Start of Supplied data

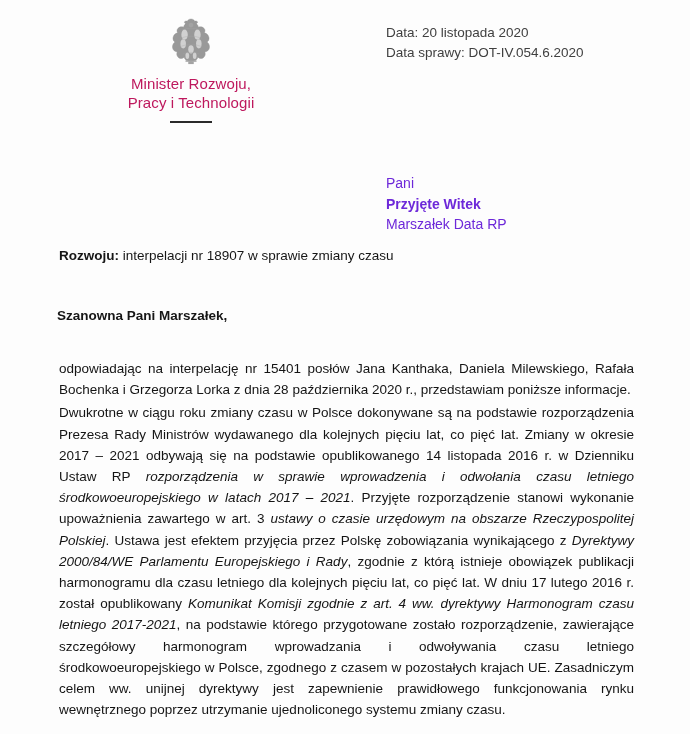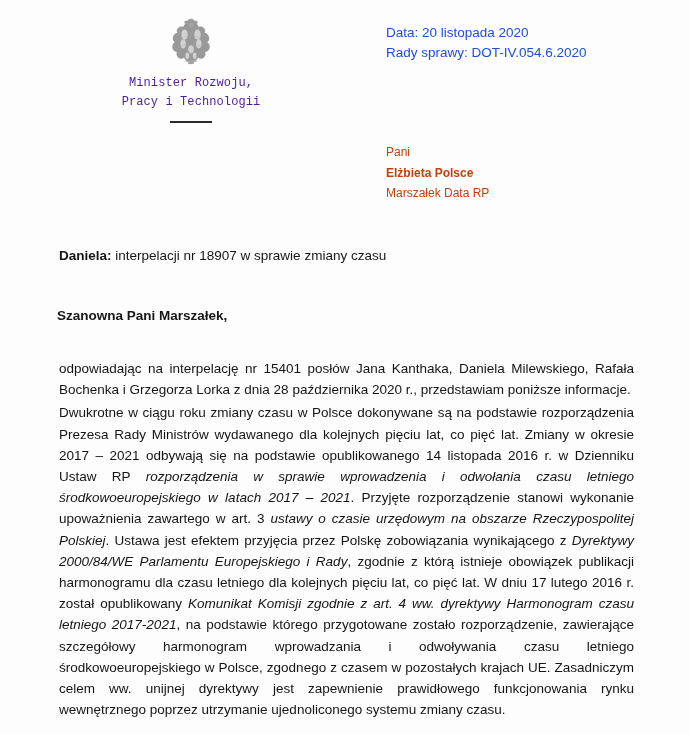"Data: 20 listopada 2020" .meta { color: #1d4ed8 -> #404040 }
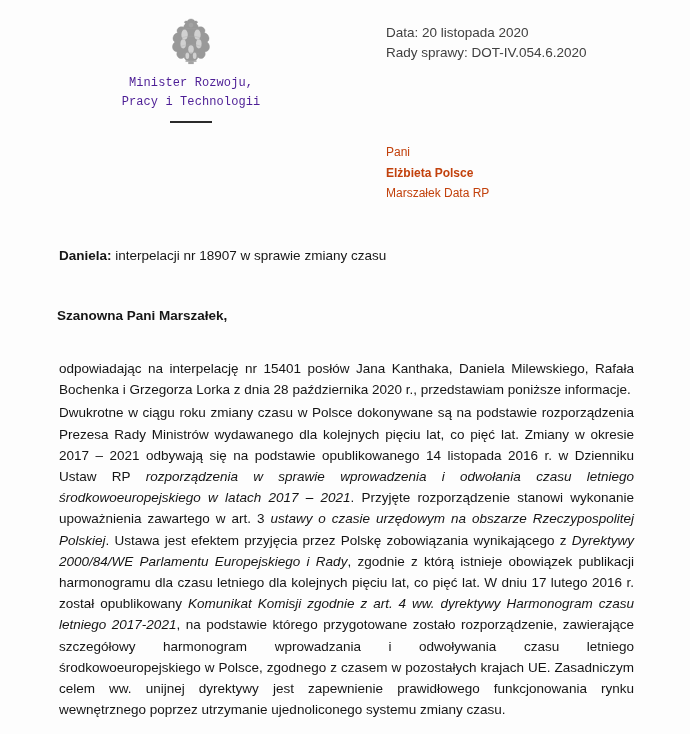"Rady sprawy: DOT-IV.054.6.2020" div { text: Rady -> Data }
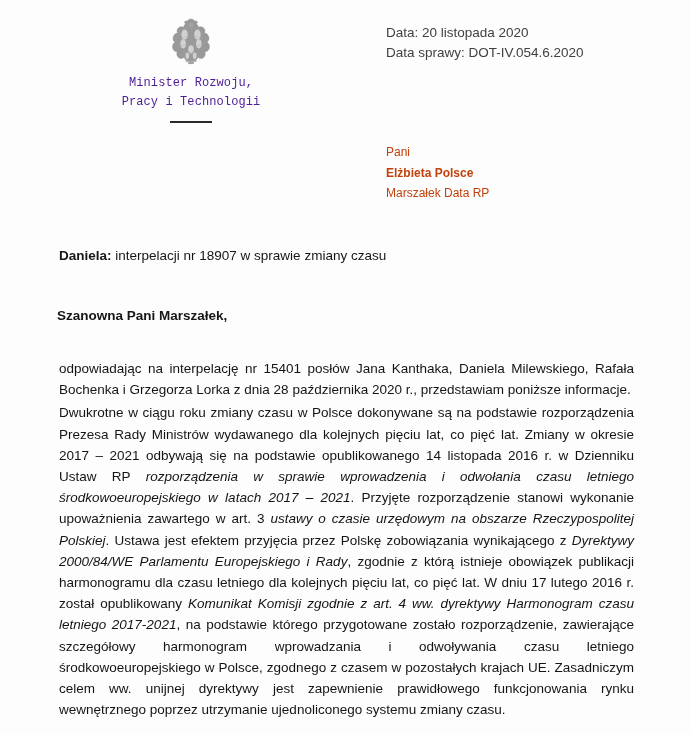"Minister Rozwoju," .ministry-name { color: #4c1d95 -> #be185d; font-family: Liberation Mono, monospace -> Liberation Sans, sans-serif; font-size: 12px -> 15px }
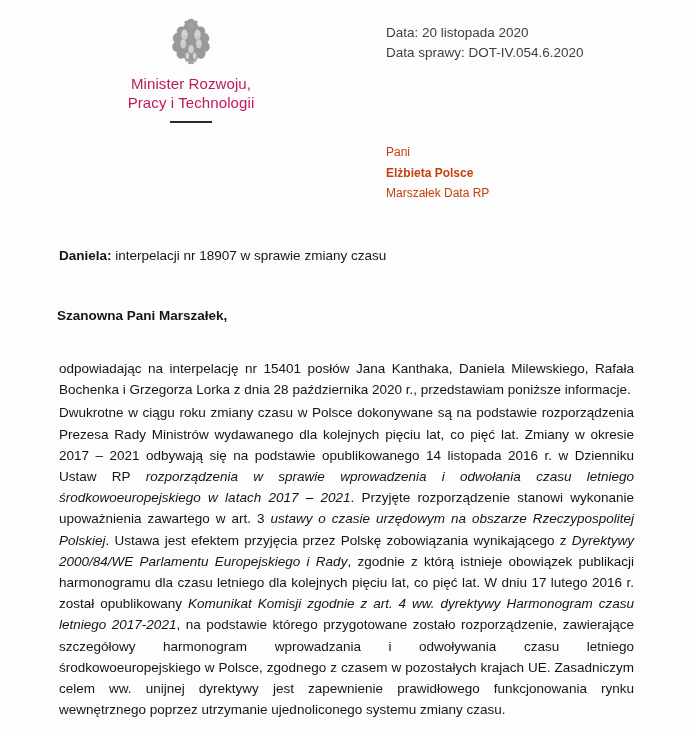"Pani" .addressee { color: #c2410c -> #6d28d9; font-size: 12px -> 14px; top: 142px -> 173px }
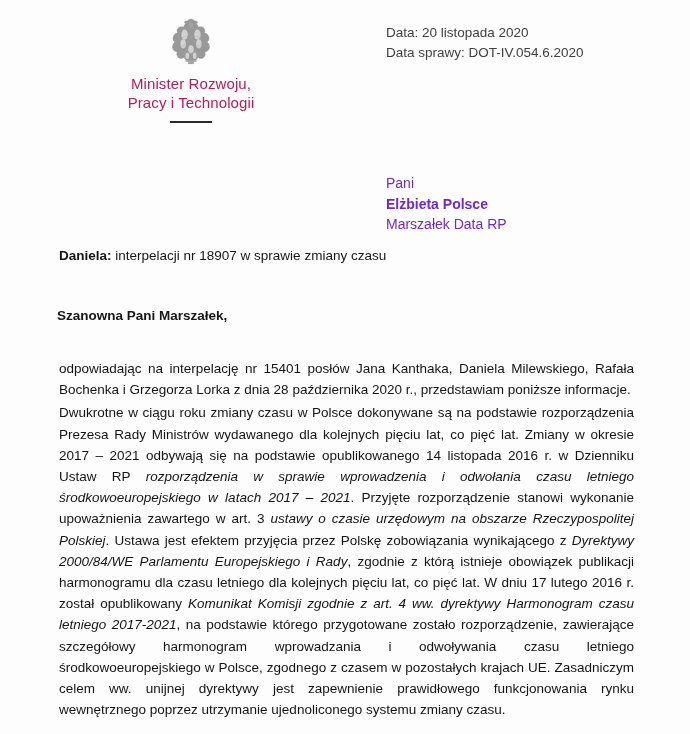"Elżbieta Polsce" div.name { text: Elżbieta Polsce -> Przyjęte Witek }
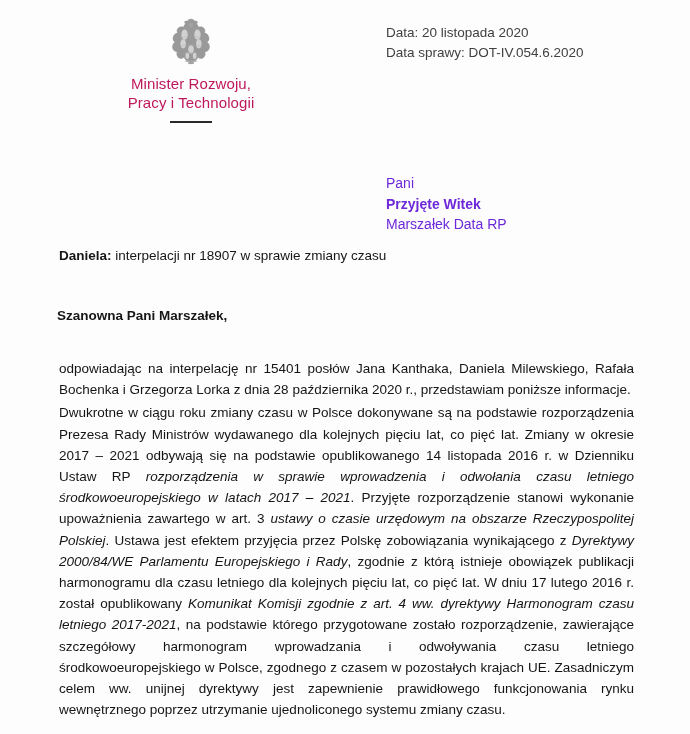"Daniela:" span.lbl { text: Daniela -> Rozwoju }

End of Supplied data
Start of Supplied data

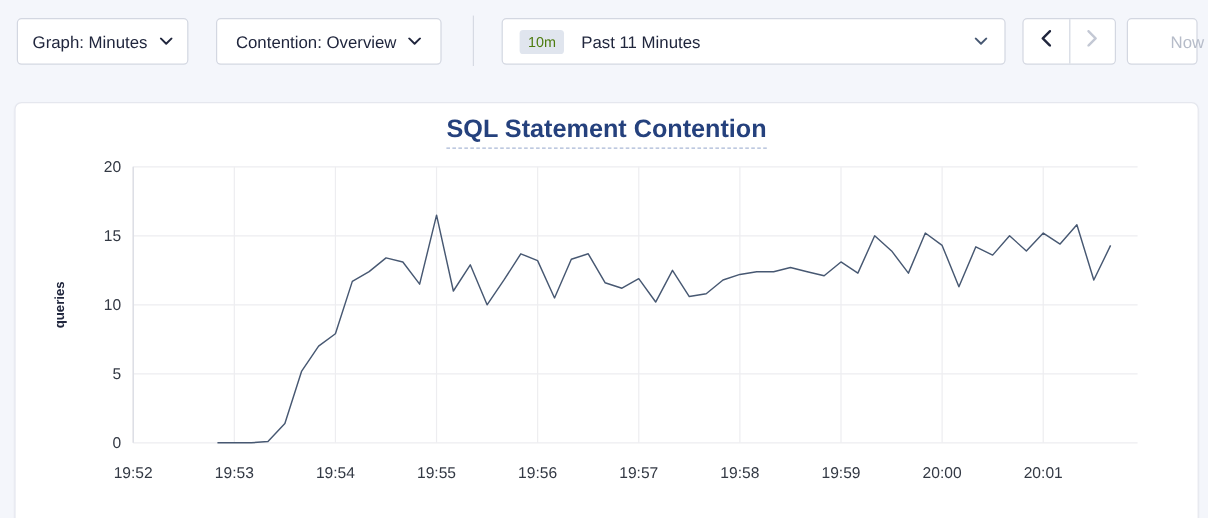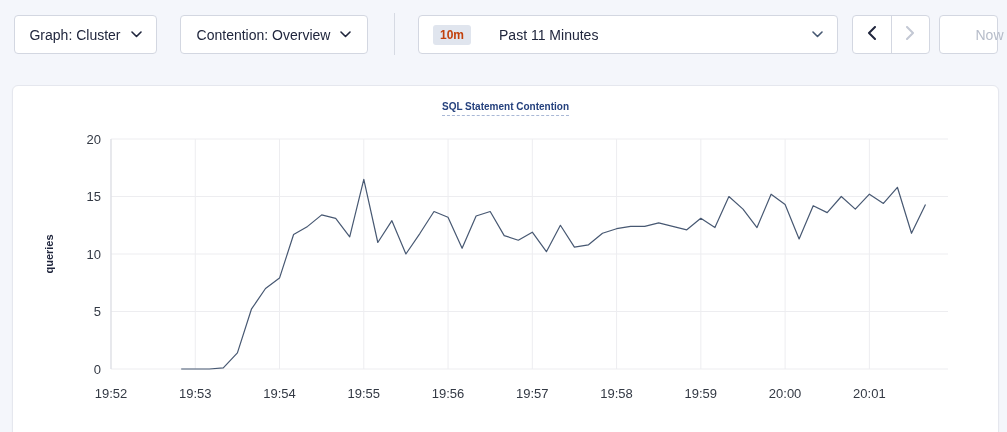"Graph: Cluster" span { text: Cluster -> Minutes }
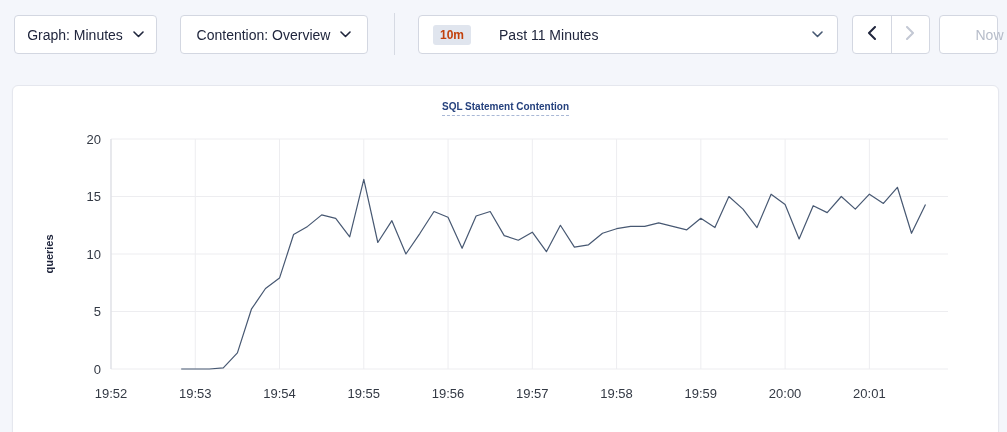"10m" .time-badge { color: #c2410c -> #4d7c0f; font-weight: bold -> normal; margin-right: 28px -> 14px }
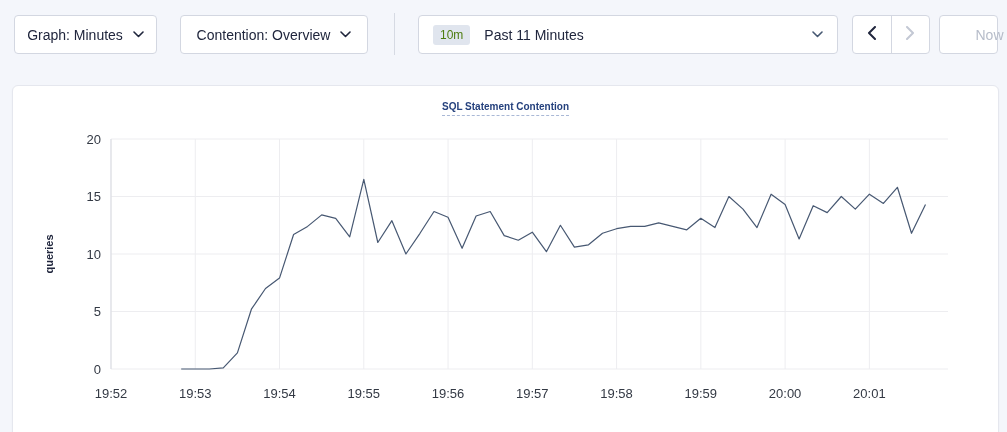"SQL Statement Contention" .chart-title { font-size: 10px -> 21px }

End of Supplied data

* _Problem_
From the records above, extract the lines from the one holding "color: #1d4ed8 ->" through the one holding "text: Daniela ->", word for word; omit the pictures.

* _Solution for this exercise_
"Data: 20 listopada 2020" .meta { color: #1d4ed8 -> #404040 }
"Rady sprawy: DOT-IV.054.6.2020" div { text: Rady -> Data }
"Minister Rozwoju," .ministry-name { color: #4c1d95 -> #be185d; font-family: Liberation Mono, monospace -> Liberation Sans, sans-serif; font-size: 12px -> 15px }
"Pani" .addressee { color: #c2410c -> #6d28d9; font-size: 12px -> 14px; top: 142px -> 173px }
"Elżbieta Polsce" div.name { text: Elżbieta Polsce -> Przyjęte Witek }
"Daniela:" span.lbl { text: Daniela -> Rozwoju }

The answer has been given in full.